Researchers exploring the ocean’s deepest reaches are accustomed to seeing oddities, from fish as fragile as tissue paper to translucent sea cucumbers. But even veteran deep-water scientists are shocked by the latest discovery at the very bottom of the sea: toxic pollution – lots of it.
Tiny shrimp-like crustaceans living in the Mariana Trench, one of the world’s most remote habitats, are laced with staggering levels of industrial chemicals, according to a new study. Scientists found that some of the Mariana crustaceans are more contaminated with the harmful pollutants called PCBs than crabs living in waters fed by one of China’s most polluted rivers.
The scientists found high levels of flame retardants in the bodies of similar crustaceans living in the Kermadec Trench, the world’s fifth-deepest and more than 4,000 miles from the Mariana.
Humans have left a “footprint in the deepest places in the world,” said study co-author Alan Jamieson of Britain’s Newcastle University. “Not only are (the pollutants) in every single sample, regardless of species, depth, trench, whatever, the concentrations are extraordinarily high. That was a big surprise.”
Anything that lives in in the Mariana Trench – the world’s deepest, at more than 6 miles – and other underwater gashes in the Earth’s surface is a tough customer. It must thrive in utter darkness and under crushing pressures of seven tons per square inch, enough to pulverize costly scientific gear. During one of Jamieson’s research voyages, an automated submersible scanning the Mariana trench imploded underwater, and only bits of debris floated to the surface.
In these unforgiving conditions, the shrimp-like scavengers called amphipods thrive by snatching any bit of food that floats by. But that voracity can backfire. The contaminants in the amphipods’ bodies probably came from the food they ate, the scientists write in this week’s Nature Ecology & Evolution.
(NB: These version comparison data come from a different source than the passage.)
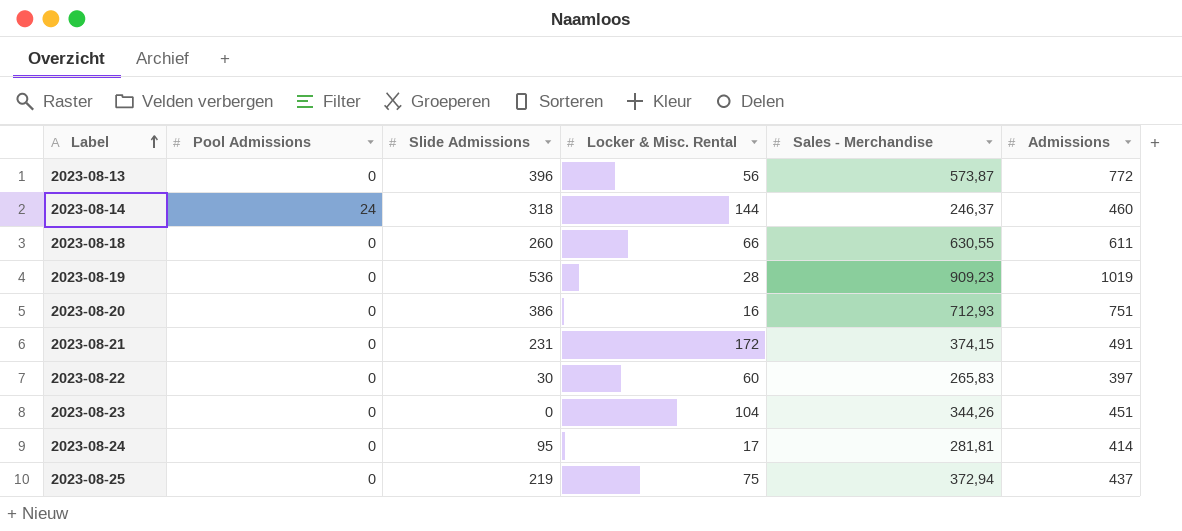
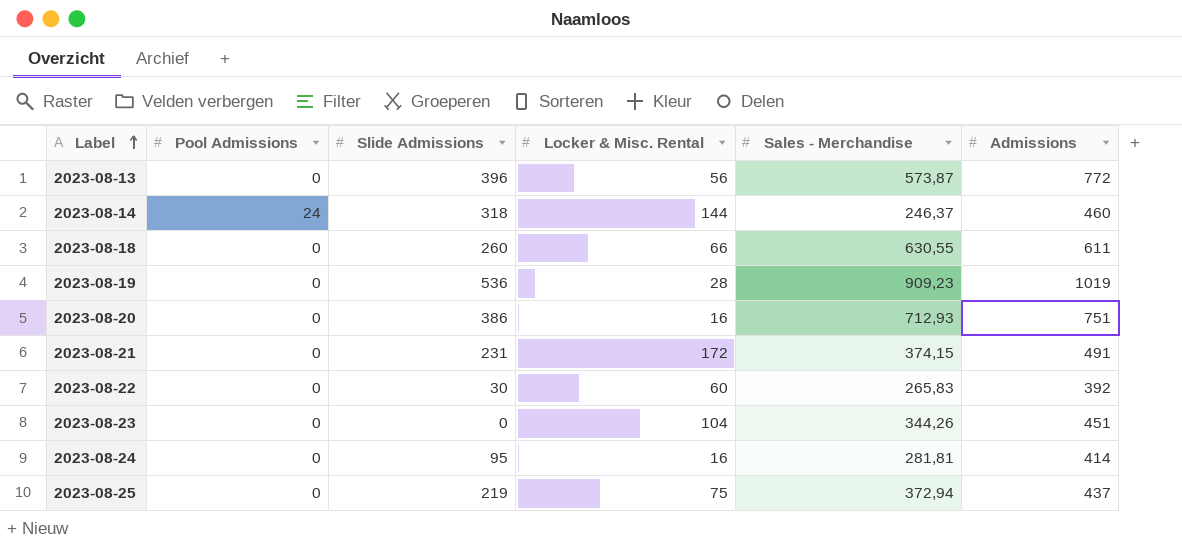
2023-08-22 | Admissions: 397 -> 392
2023-08-24 | Locker & Misc. Rental: 17 -> 16

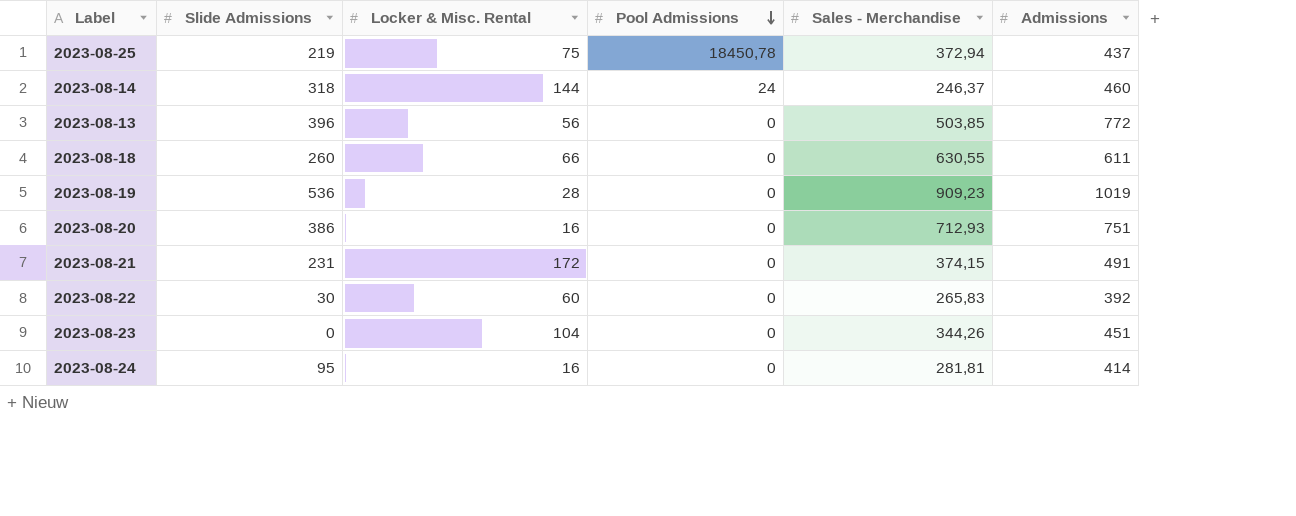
row order: Label ascending -> Pool Admissions descending
column Pool Admissions | position: 2 -> 4
2023-08-25 | Pool Admissions: 0 -> 18450,78
2023-08-13 | Sales - Merchandise: 573,87 -> 503,85

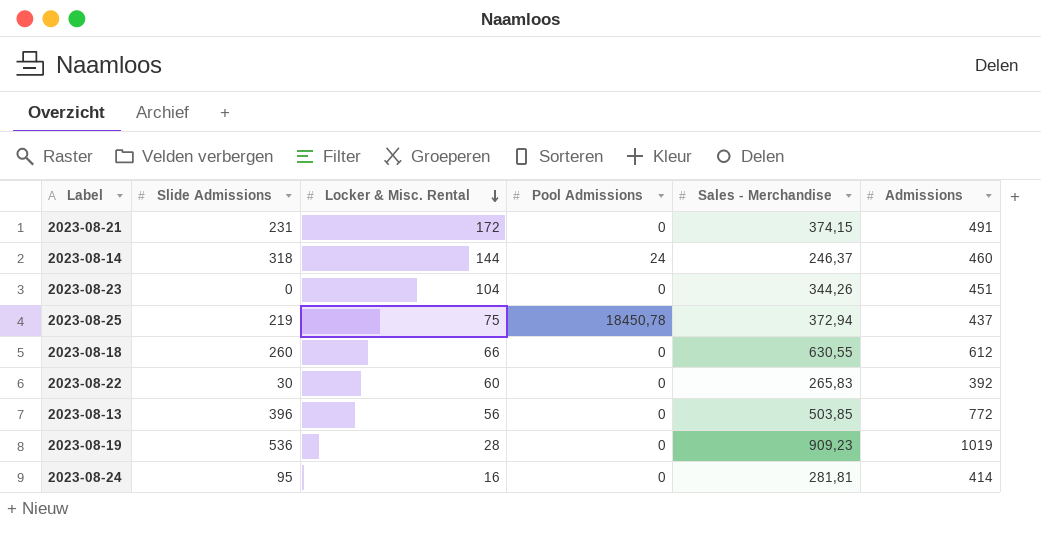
row order: Pool Admissions descending -> Locker & Misc. Rental descending
row 2023-08-20: 386 | 16 | 0 | 712,93 | 751 -> none
2023-08-18 | Admissions: 611 -> 612

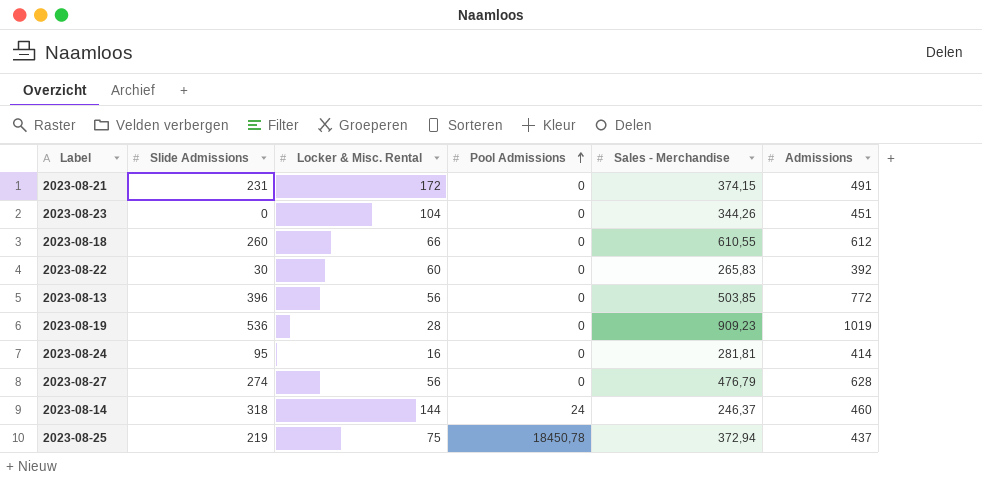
row order: Locker & Misc. Rental descending -> Pool Admissions ascending
2023-08-18 | Sales - Merchandise: 630,55 -> 610,55
row 2023-08-27: none -> 274 | 56 | 0 | 476,79 | 628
It’s not yet clear whether the poisons do amphipods any harm, but ill effects would not be a surprise. Cancer and other health problems in animals have been linked to PCBs, and their manufacture was phased out decades ago. The flame retardants found at high levels in the Kermadec amphipods belong to a class of chemicals called PBDEs. Lab tests have tied PBDEs to thyroid problems, and many countries are phasing out their use.
The researchers did not trace the contaminants to their origins, but landfills are one possibility. Poorly maintained landfills could leach chemicals into rivers, which would funnel them to the ocean. The Mariana Trench is in the western Pacific, off shore from highly industrialized countries such as Japan, so perhaps industrial accidents help account for the PCBs there. Once the chemicals descend into the trenches, there’s nowhere else for them to go.
Humans may think that anything dumped in the ocean “magically disappears,” Jamieson said. “It doesn’t magically disappear. It ends up somewhere. … There’s no such thing as out of sight, out of mind.”
Other scientists said the new findings have sobering implications. The study confirms “human activities can penetrate to remote habitats,” agreed Henry Ruhl of Britain’s University of Southampton, who was not associated with the research.
The discovery of these poisons in a supposedly isolated setting “is surprising and quite alarming,” said Katherine Dafforn of Australia’s University of New South Wales, who wrote a commentary accompanying the new study. “Chemicals that were produced, subsequently regulated and then largely eliminated before I was even born have continued to persist, and now we find evidence of them even in our deepest oceans.”